On Thu, Nov 04 2021, Neeraj Singh wrote:
> On Thu, Nov 04, 2021 at 02:24:26PM -0700, Junio C Hamano wrote:
>> Ævar Arnfjörð Bjarmason <avarab@xxxxxxxxx> writes:
>>
>> > I think it would probably be best to create a git_fsync_fd() function
>> > which is non-fatal and has that config/while loop, and have
>> > fsync_or_die() be a "..or die()" wrapper around that, then you could
>> > call that git_fsync_fd() here.
>>
>> Adding git_fsync_fd() smells like a poor taste, as git_fsync() takes
>> an fd already. How about making the current one into a static helper
>>
>> -int git_fsync(int fd, enum fsync_action action)

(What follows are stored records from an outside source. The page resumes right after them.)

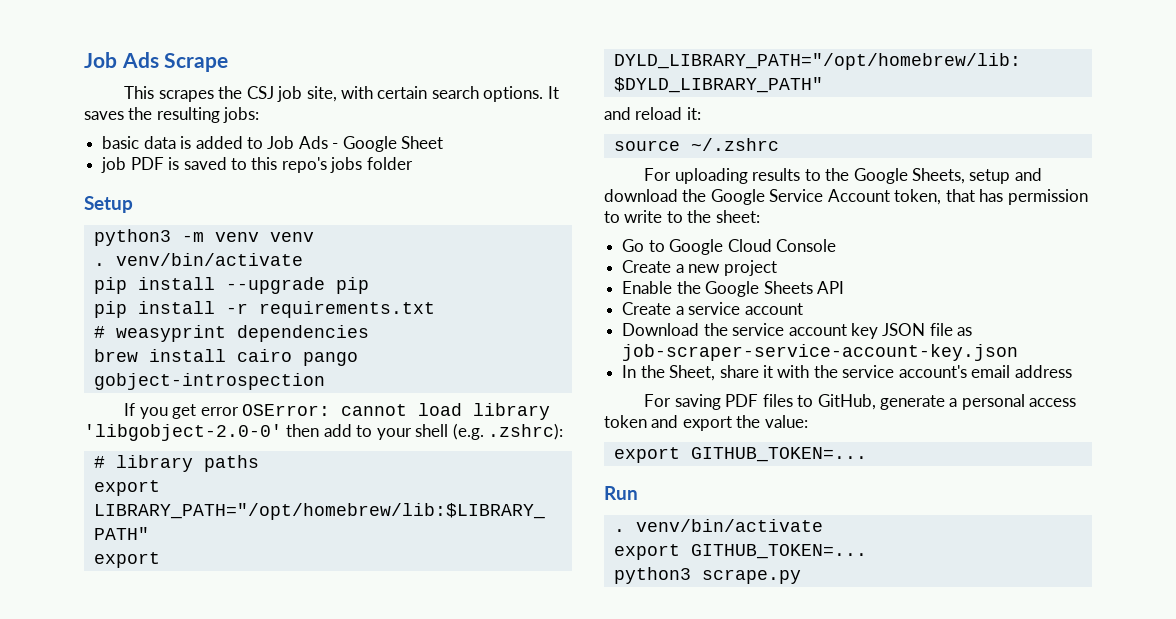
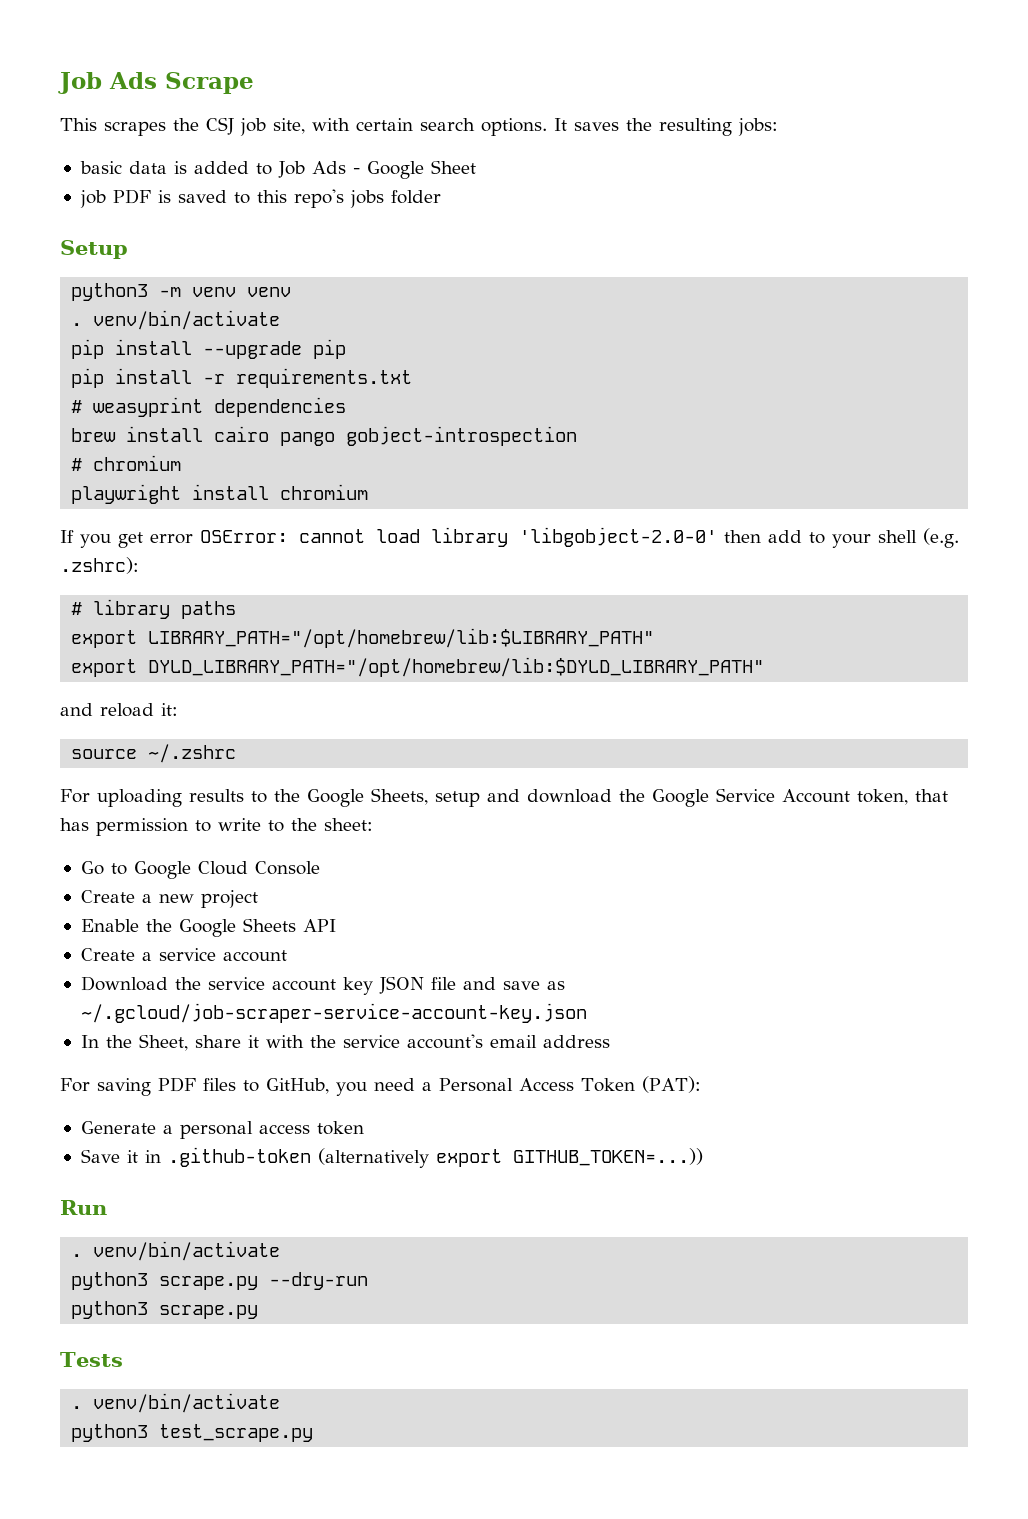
+ # chromium
+ playwright install chromium
- Download the service account key JSON file as job-scraper-service-account-key.json
+ Download the service account key JSON file and save as ~/.gcloud/job-scraper-service-account-key.json
- For saving PDF files to GitHub, generate a personal access token and export the value:
- export GITHUB_TOKEN=...
+ For saving PDF files to GitHub, you need a Personal Access Token (PAT):
+ Generate a personal access token
+ Save it in .github-token (alternatively export GITHUB_TOKEN=...))
  Run
  . venv/bin/activate
- export GITHUB_TOKEN=...
+ python3 scrape.py --dry-run
  python3 scrape.py
+ Tests
+ . venv/bin/activate
+ python3 test_scrape.py

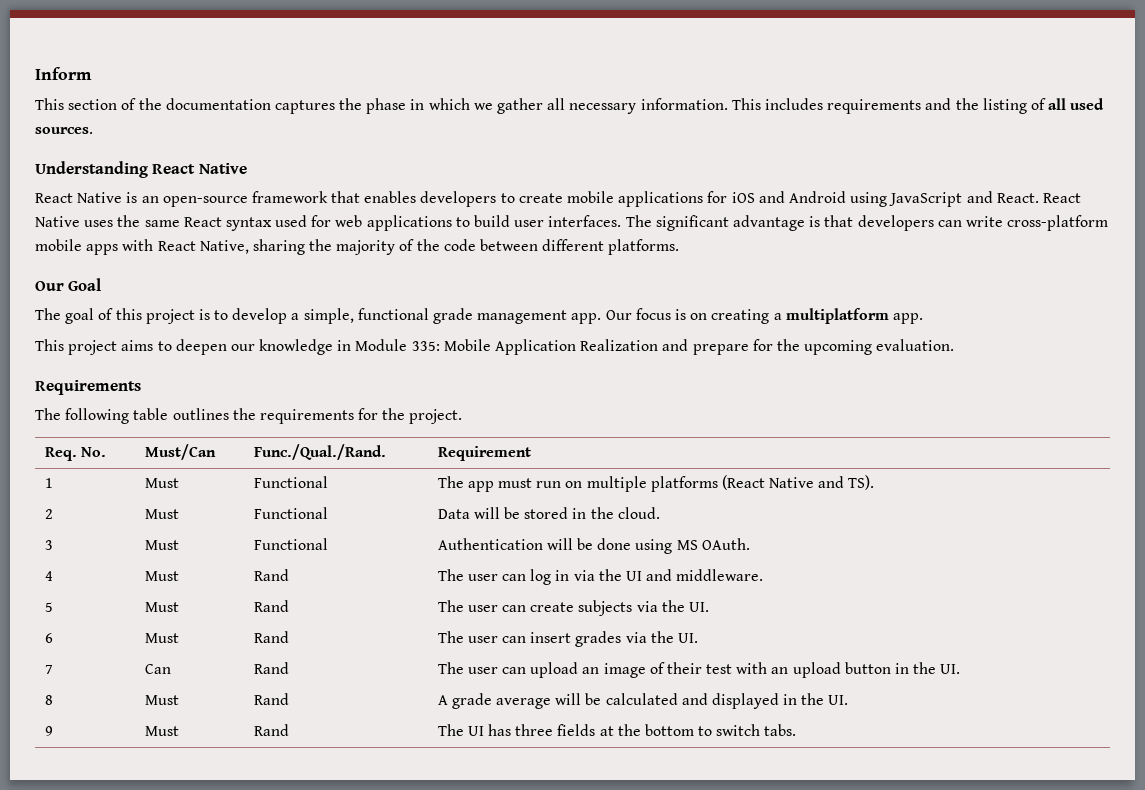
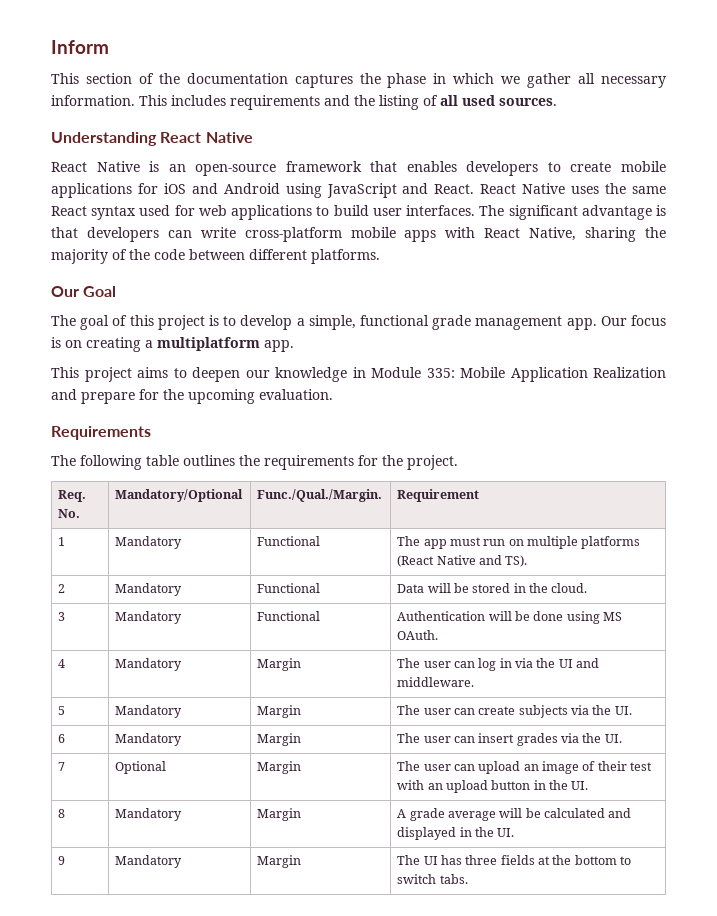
- Req. No. | Must/Can | Func./Qual./Rand. | Requirement
+ Req. No. | Mandatory/Optional | Func./Qual./Margin. | Requirement
- 1 | Must | Functional | The app must run on multiple platforms (React Native and TS).
+ 1 | Mandatory | Functional | The app must run on multiple platforms (React Native and TS).
- 2 | Must | Functional | Data will be stored in the cloud.
+ 2 | Mandatory | Functional | Data will be stored in the cloud.
- 3 | Must | Functional | Authentication will be done using MS OAuth.
+ 3 | Mandatory | Functional | Authentication will be done using MS OAuth.
- 4 | Must | Rand | The user can log in via the UI and middleware.
+ 4 | Mandatory | Margin | The user can log in via the UI and middleware.
- 5 | Must | Rand | The user can create subjects via the UI.
+ 5 | Mandatory | Margin | The user can create subjects via the UI.
- 6 | Must | Rand | The user can insert grades via the UI.
+ 6 | Mandatory | Margin | The user can insert grades via the UI.
- 7 | Can | Rand | The user can upload an image of their test with an upload button in the UI.
+ 7 | Optional | Margin | The user can upload an image of their test with an upload button in the UI.
- 8 | Must | Rand | A grade average will be calculated and displayed in the UI.
+ 8 | Mandatory | Margin | A grade average will be calculated and displayed in the UI.
- 9 | Must | Rand | The UI has three fields at the bottom to switch tabs.
+ 9 | Mandatory | Margin | The UI has three fields at the bottom to switch tabs.

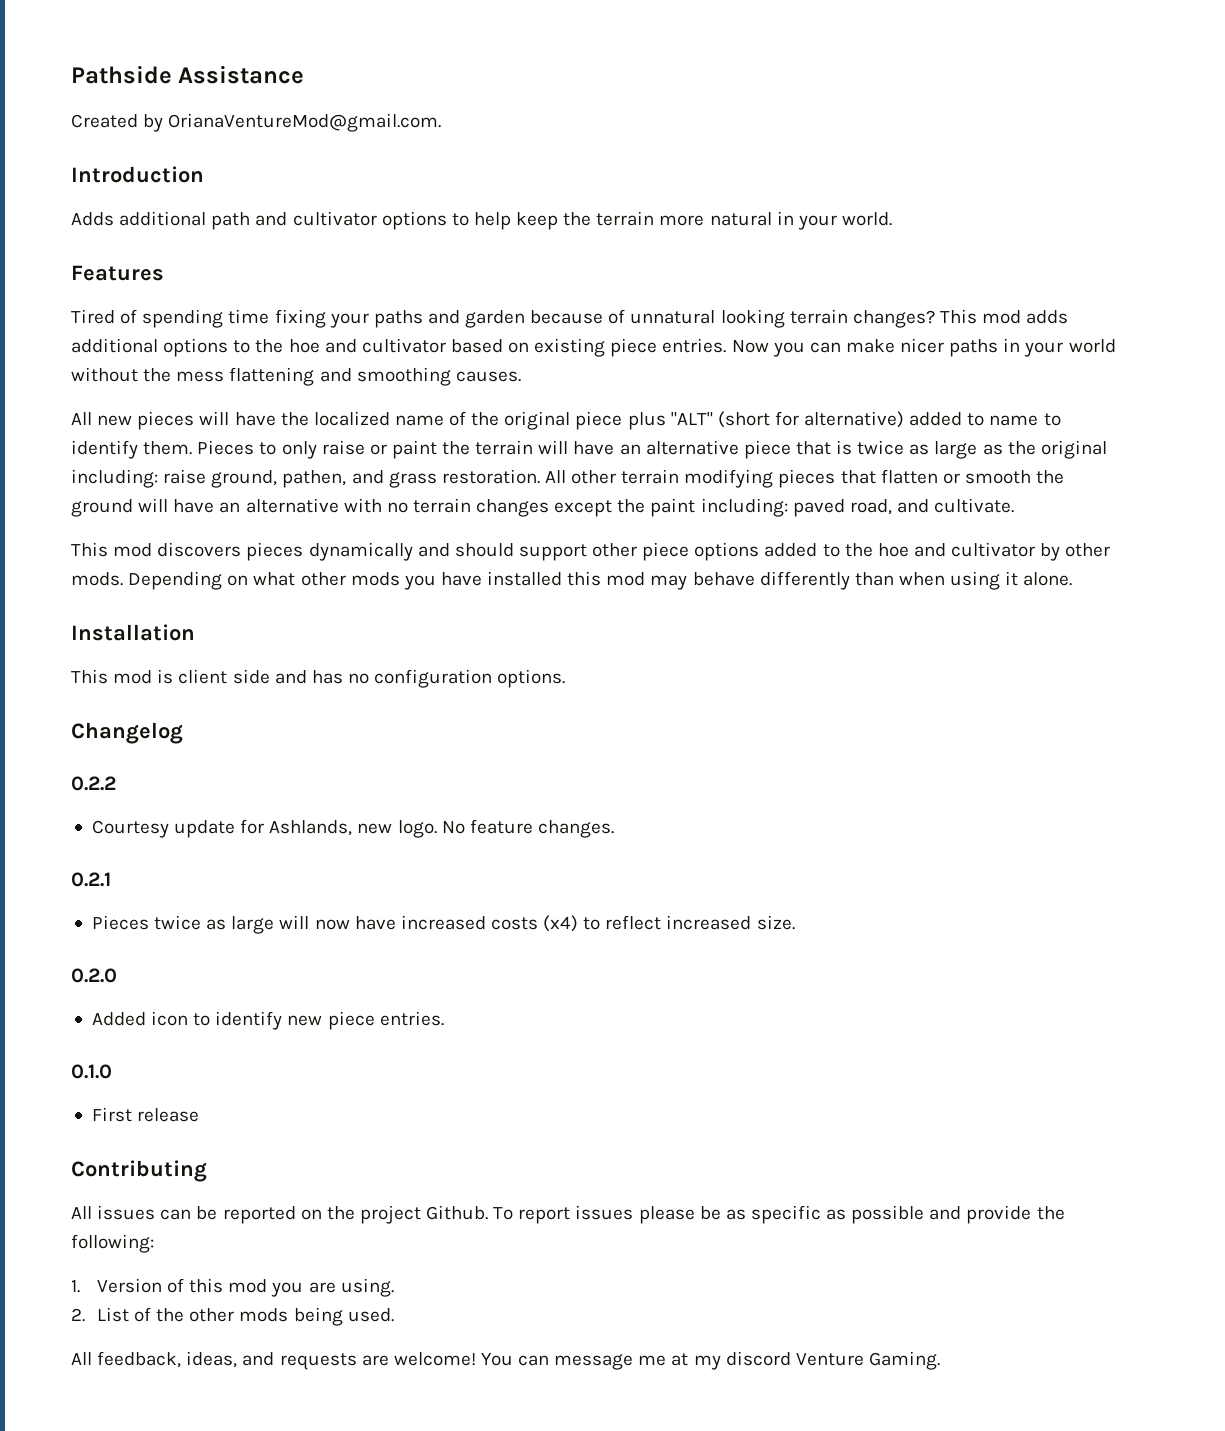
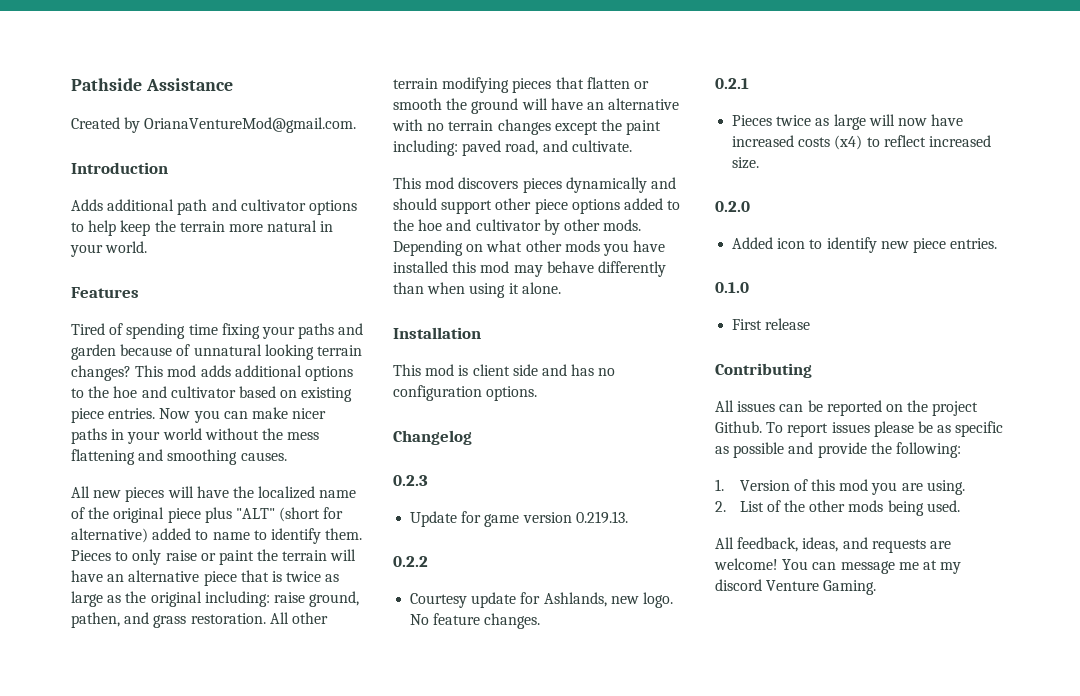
+ 0.2.3
+ Update for game version 0.219.13.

>> +static int git_fsync_once(int fd, enum fsync_action action)
>> ...
>>
>> and then hide the looping behavior behind git_fsync() proper?
>>
>> int git_fsync(int fd, enum fsync_action action)
>> {
>> while (git_fsync_once(fd, action) < 0)
>> if (errno != EINTR)
>> return -1;
>> return 0;
>> }
>>
>> fsync_or_die() can be simplified by getting rid of its loop.
>>
>> None of that needs to block Patrick's work, I think. A version that
>> uses raw fsync() and punts on EINTR can graduate first, which makes
>> the situation better than the status quo, and all the ongoing work
>> that deal with fsync can be extended with an eye to make it also
>> usable to replace the fsync() call Patrick's fix adds.
>
> Is there some reason we shouldn't die if writing the ref fails? We are
> already accustomed to dying if fsyncing a packfile or the index fails.
>
> I assume the number of refs updated is not that high on any given git
> operation, so it's not worth having a batch mode for this eventually.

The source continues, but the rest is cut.